Together with Edurne Pasaban, Kristin Harila and Nives Meroi she is one of only four women who have climbed the fourteen eight-thousanders. Kaltenbrunner climbs without supplemental oxygen, which makes her the first woman to officially reach all fourteen eight-thousanders without the use of supplementary oxygen.

- 1998 - Cho Oyu
- 2001 - Makalu
- 2002 - Manaslu
- 2003 - Nanga Parbat
- 2004 - Annapurna I
- 2004 - Gasherbrum I
- 2005 - Shisha Pangma
- 2005 - Gasherbrum II
- 2006 - Kangchenjunga
- 2007 - Broad Peak
- 2008 - Dhaulagiri
- 2009 - Lhotse
- 2010 - Mount Everest
- 2011 - K2

She summited Broad Peak on 12 July 2007, together with Edurne Pasaban. On 1 May 2008, Kaltenbrunner summited Dhaulagiri, as did Pasaban. At that time both downplayed the aspect of a race between them for the first woman to climb all fourteen eight-thousanders.

On 6 August 2010, Fredrik Ericsson joined Kaltenbrunner on the way to the summit of K2. Ericsson fell 1000 m and was killed. Kaltenbrunner, who saw Ericsson fall, aborted her summit attempt.
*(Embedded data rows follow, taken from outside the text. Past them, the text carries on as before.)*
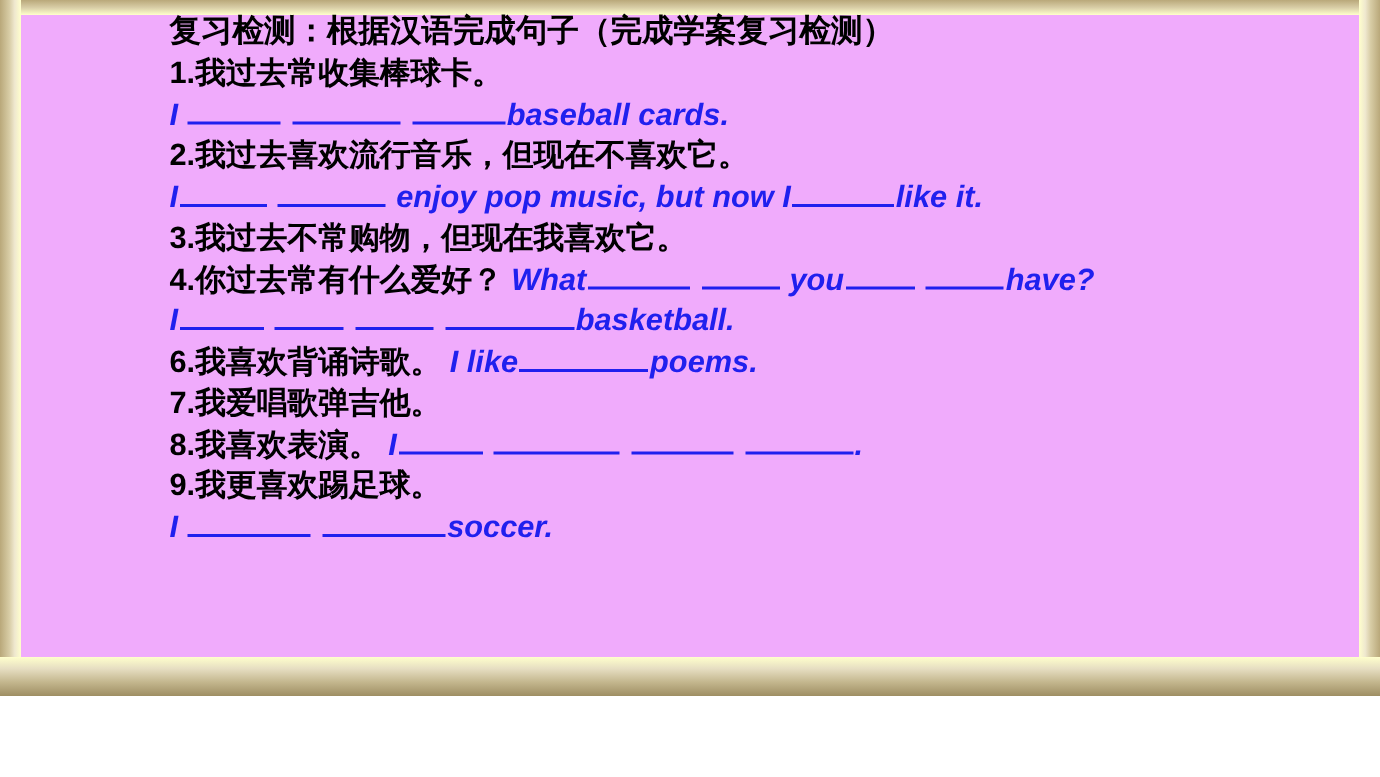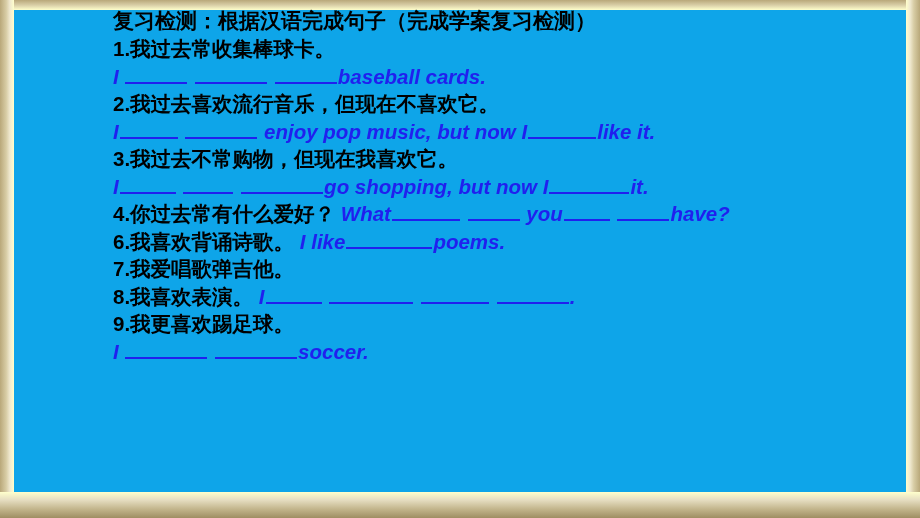--- a/index.html
+++ b/index.html
@@ -15,8 +15,8 @@
   .slide {
     position: relative;
     width: 920px;
-    height: 518px;
-    background: #0ea5e9;
+    height: 464px;
+    background: #f0abfc;
     box-sizing: border-box;
     overflow: hidden;
   }

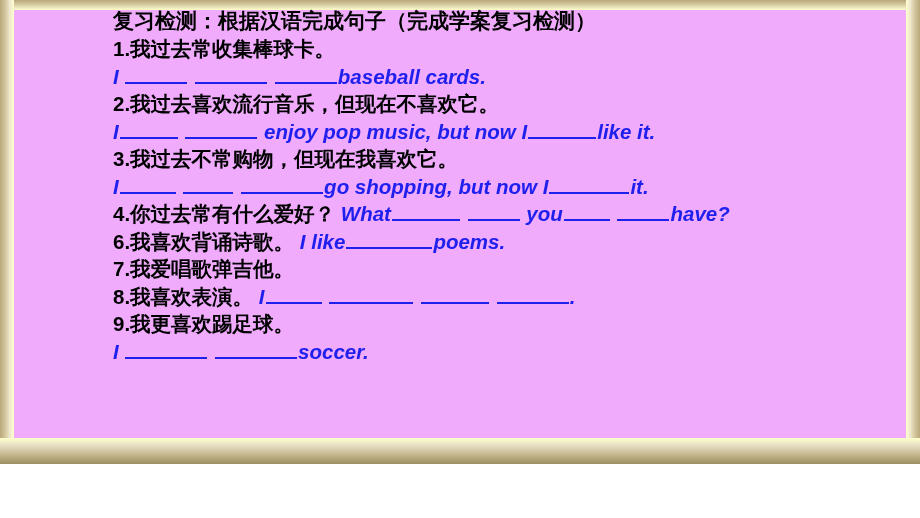--- a/index.html
+++ b/index.html
@@ -96,7 +96,6 @@
         <div class="line cn">2.我过去喜欢流行音乐，但现在不喜欢它。</div>
         <div class="line en"><span>I</span><span class="blank" style="width: 58px;"></span><span> </span><span class="blank" style="width: 72px;"></span><span> enjoy pop music, but now I</span><span class="blank" style="width: 68px;"></span><span>like it.</span></div>
         <div class="line cn">3.我过去不常购物，但现在我喜欢它。</div>
-        <div class="line en"><span>I</span><span class="blank" style="width: 56px;"></span><span> </span><span class="blank" style="width: 50px;"></span><span> </span><span class="blank" style="width: 82px;"></span><span>go shopping, but now I</span><span class="blank" style="width: 80px;"></span><span>it.</span></div>
         <div class="line"><span class="cn">4.你过去常有什么爱好？</span><span class="en"><span> What</span><span class="blank" style="width: 68px;"></span><span> </span><span class="blank" style="width: 52px;"></span><span> you</span><span class="blank" style="width: 46px;"></span><span> </span><span class="blank" style="width: 52px;"></span><span>have?</span></span></div>
         <div class="line"><span class="cn">6.我喜欢背诵诗歌。</span><span class="en"><span> I like</span><span class="blank" style="width: 86px;"></span><span>poems.</span></span></div>
         <div class="line cn">7.我爱唱歌弹吉他。</div>

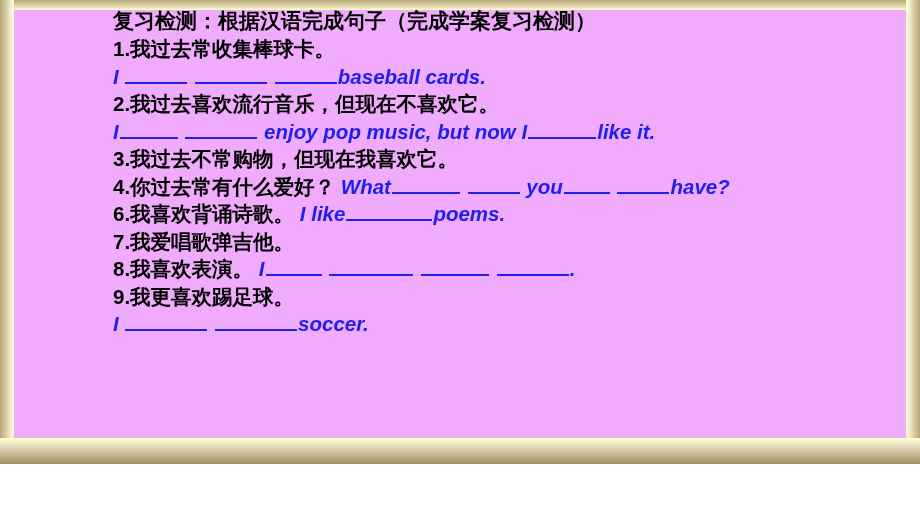--- a/index.html
+++ b/index.html
@@ -97,6 +97,7 @@
         <div class="line en"><span>I</span><span class="blank" style="width: 58px;"></span><span> </span><span class="blank" style="width: 72px;"></span><span> enjoy pop music, but now I</span><span class="blank" style="width: 68px;"></span><span>like it.</span></div>
         <div class="line cn">3.我过去不常购物，但现在我喜欢它。</div>
         <div class="line"><span class="cn">4.你过去常有什么爱好？</span><span class="en"><span> What</span><span class="blank" style="width: 68px;"></span><span> </span><span class="blank" style="width: 52px;"></span><span> you</span><span class="blank" style="width: 46px;"></span><span> </span><span class="blank" style="width: 52px;"></span><span>have?</span></span></div>
+        <div class="line en"><span>I</span><span class="blank" style="width: 56px;"></span><span> </span><span class="blank" style="width: 46px;"></span><span> </span><span class="blank" style="width: 52px;"></span><span> </span><span class="blank" style="width: 86px;"></span><span>basketball.</span></div>
         <div class="line"><span class="cn">6.我喜欢背诵诗歌。</span><span class="en"><span> I like</span><span class="blank" style="width: 86px;"></span><span>poems.</span></span></div>
         <div class="line cn">7.我爱唱歌弹吉他。</div>
         <div class="line"><span class="cn">8.我喜欢表演。</span><span class="en"><span> I</span><span class="blank" style="width: 56px;"></span><span> </span><span class="blank" style="width: 84px;"></span><span> </span><span class="blank" style="width: 68px;"></span><span> </span><span class="blank" style="width: 72px;"></span><span>.</span></span></div>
Kaltenbrunner had previously attempted to climb K2 six times and finally succeeded on 23 August 2011, during her seventh expedition to the mountain. National Geographic supported the expedition and provided an account of the epic North Pillar climb.

==Personal life==
In 2007, she married her mountaineering partner Ralf Dujmovits, from whom she later divorced.